[Opening Material for this exercise section]

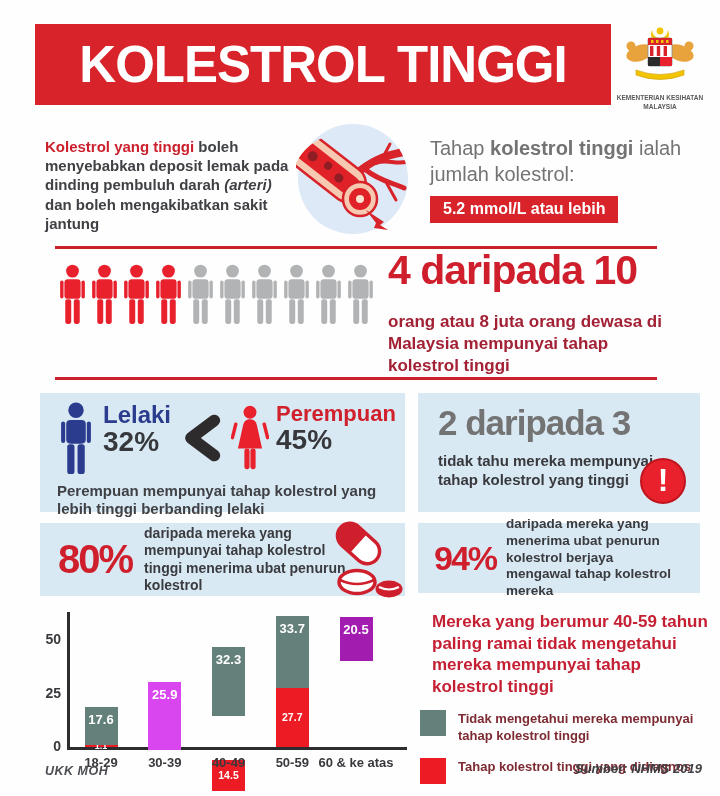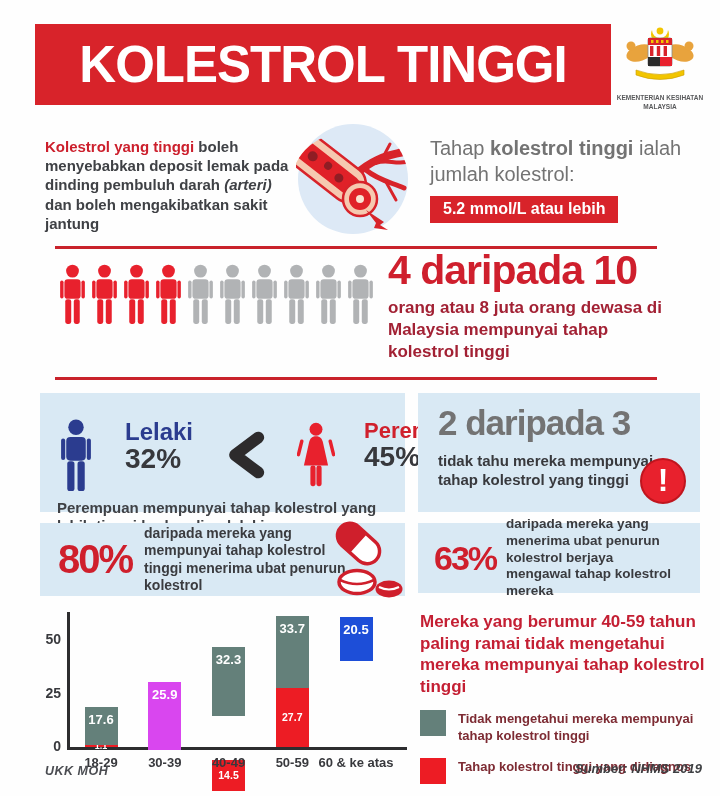"orang atau 8 juta orang" .stat4 .desc { margin-top: 5px -> 19px }
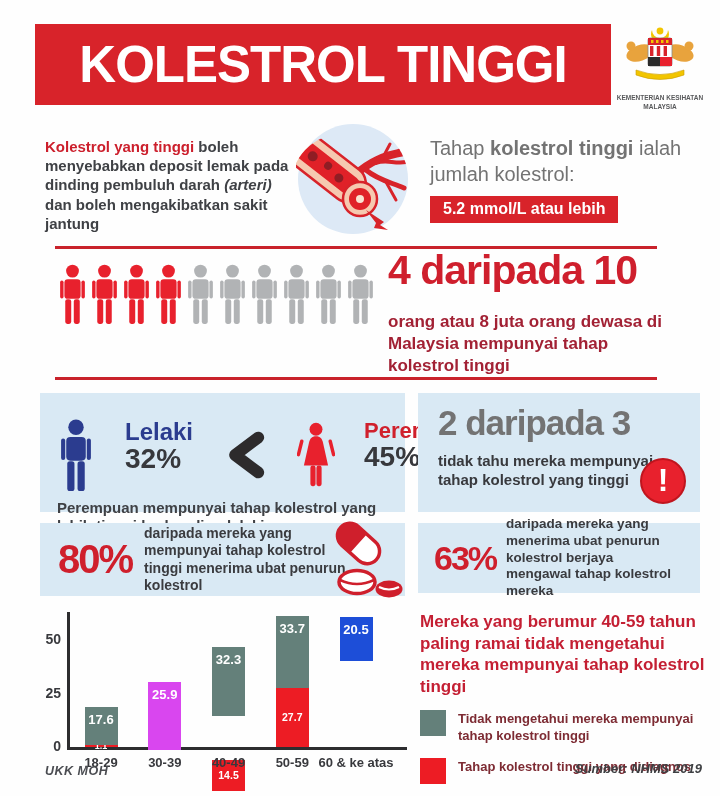"Lelaki" .gender-row { gap: 22px -> none; padding: 26px 0 0 16px -> 9px 0 0 16px }
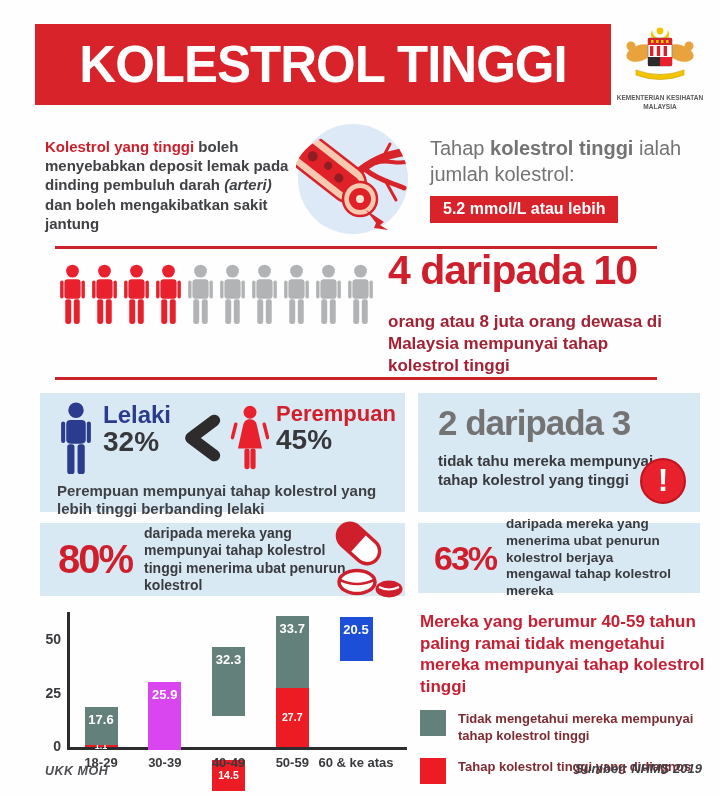"63%" div.pct-big { text: 63% -> 94% }
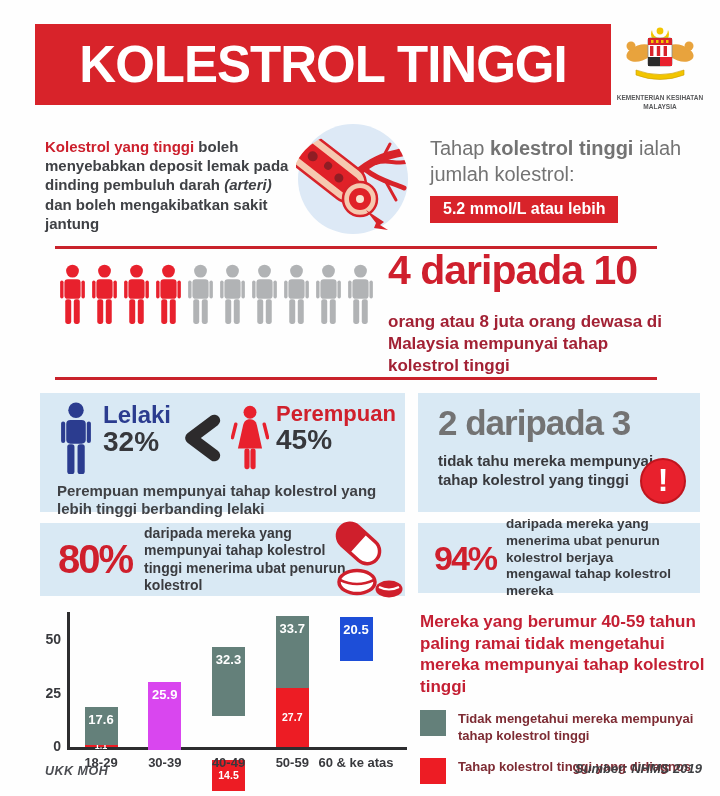"20.5" div.bar-seg { background: #1d4ed8 -> #a21caf }
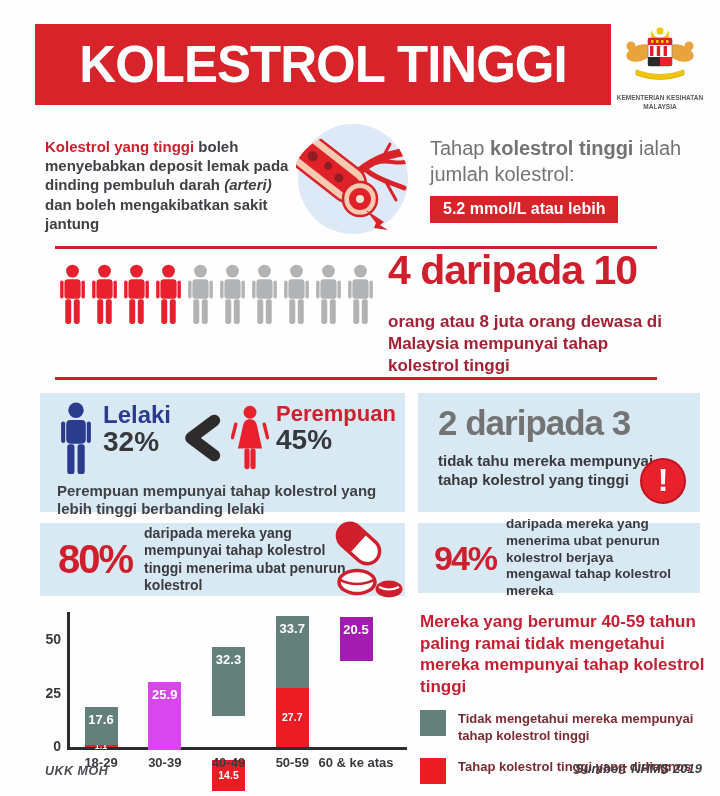"Mereka yang berumur 40-59 tahun" .age-heading { margin-left: none -> 12px }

[Closing Material for this exercise section]

* What you will do
Repeat word for word, leaving out the pictures, each line of the records from the line that holds "gap: 22px ->" through the final one.

* Task result
"Lelaki" .gender-row { gap: 22px -> none; padding: 26px 0 0 16px -> 9px 0 0 16px }
"63%" div.pct-big { text: 63% -> 94% }
"20.5" div.bar-seg { background: #1d4ed8 -> #a21caf }
"Mereka yang berumur 40-59 tahun" .age-heading { margin-left: none -> 12px }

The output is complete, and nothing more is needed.